Work to be completed: Locate the word "names" in the entries below, then gather every line that holds it.

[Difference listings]
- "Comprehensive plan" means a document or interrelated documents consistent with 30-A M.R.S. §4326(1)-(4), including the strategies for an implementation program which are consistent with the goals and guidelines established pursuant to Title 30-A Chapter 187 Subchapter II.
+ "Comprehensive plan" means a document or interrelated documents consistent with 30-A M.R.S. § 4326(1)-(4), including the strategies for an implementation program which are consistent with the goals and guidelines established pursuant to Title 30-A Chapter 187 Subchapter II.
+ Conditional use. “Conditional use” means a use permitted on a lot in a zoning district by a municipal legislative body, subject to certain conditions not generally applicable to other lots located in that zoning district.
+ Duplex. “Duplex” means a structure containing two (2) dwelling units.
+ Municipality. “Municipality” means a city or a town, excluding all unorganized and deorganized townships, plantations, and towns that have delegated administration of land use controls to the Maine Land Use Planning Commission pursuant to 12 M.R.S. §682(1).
...
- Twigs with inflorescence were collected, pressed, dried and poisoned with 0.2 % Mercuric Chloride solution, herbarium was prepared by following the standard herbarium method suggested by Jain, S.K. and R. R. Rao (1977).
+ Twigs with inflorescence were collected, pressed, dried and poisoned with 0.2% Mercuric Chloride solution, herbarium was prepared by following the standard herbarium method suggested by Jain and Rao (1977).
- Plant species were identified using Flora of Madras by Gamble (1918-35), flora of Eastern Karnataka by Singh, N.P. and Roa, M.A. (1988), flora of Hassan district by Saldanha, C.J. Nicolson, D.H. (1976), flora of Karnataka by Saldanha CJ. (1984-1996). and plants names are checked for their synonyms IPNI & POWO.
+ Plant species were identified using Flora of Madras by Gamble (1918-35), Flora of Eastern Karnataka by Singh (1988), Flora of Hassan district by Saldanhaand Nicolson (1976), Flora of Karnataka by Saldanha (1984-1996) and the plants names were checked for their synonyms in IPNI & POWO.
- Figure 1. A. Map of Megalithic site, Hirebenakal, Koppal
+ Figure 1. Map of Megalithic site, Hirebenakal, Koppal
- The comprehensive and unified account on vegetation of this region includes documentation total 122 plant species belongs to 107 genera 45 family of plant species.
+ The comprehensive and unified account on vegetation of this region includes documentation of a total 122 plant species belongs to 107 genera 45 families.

Solution to this task:
- Plant species were identified using Flora of Madras by Gamble (1918-35), flora of Eastern Karnataka by Singh, N.P. and Roa, M.A. (1988), flora of Hassan district by Saldanha, C.J. Nicolson, D.H. (1976), flora of Karnataka by Saldanha CJ. (1984-1996). and plants names are checked for their synonyms IPNI & POWO.
+ Plant species were identified using Flora of Madras by Gamble (1918-35), Flora of Eastern Karnataka by Singh (1988), Flora of Hassan district by Saldanhaand Nicolson (1976), Flora of Karnataka by Saldanha (1984-1996) and the plants names were checked for their synonyms in IPNI & POWO.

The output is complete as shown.